+++ Available data

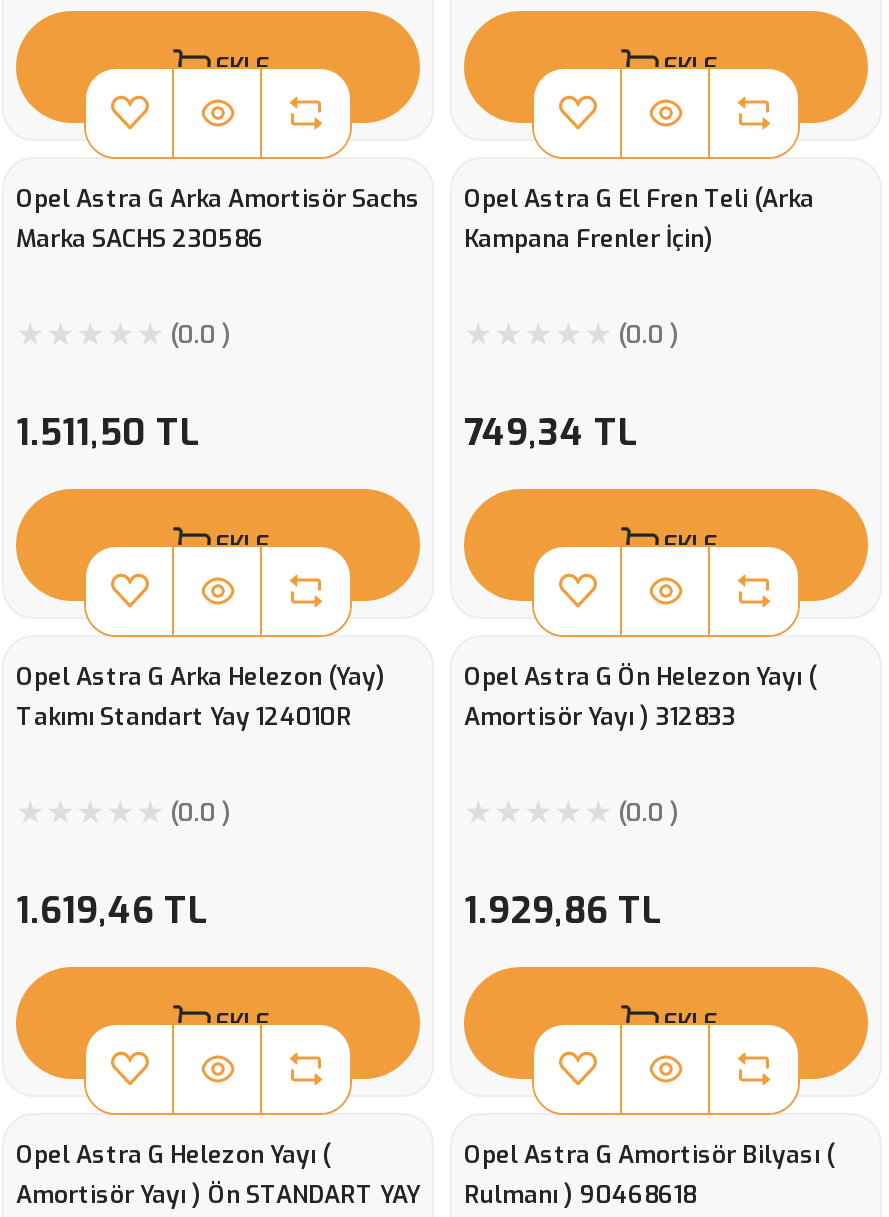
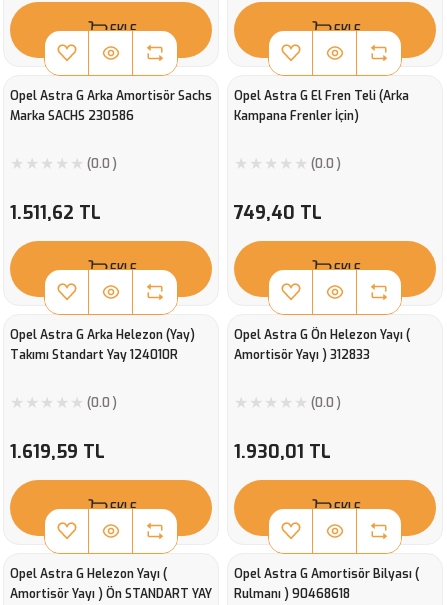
- 1.511,50 TL
+ 1.511,62 TL

- 749,34 TL
+ 749,40 TL

- 1.619,46 TL
+ 1.619,59 TL

- 1.929,86 TL
+ 1.930,01 TL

++++++

▶ **Description of the task**
Each record above has to be written out again in full, but its pictures must not be.

▶ **Problem solution**
- 1.511,50 TL
+ 1.511,62 TL

- 749,34 TL
+ 749,40 TL

- 1.619,46 TL
+ 1.619,59 TL

- 1.929,86 TL
+ 1.930,01 TL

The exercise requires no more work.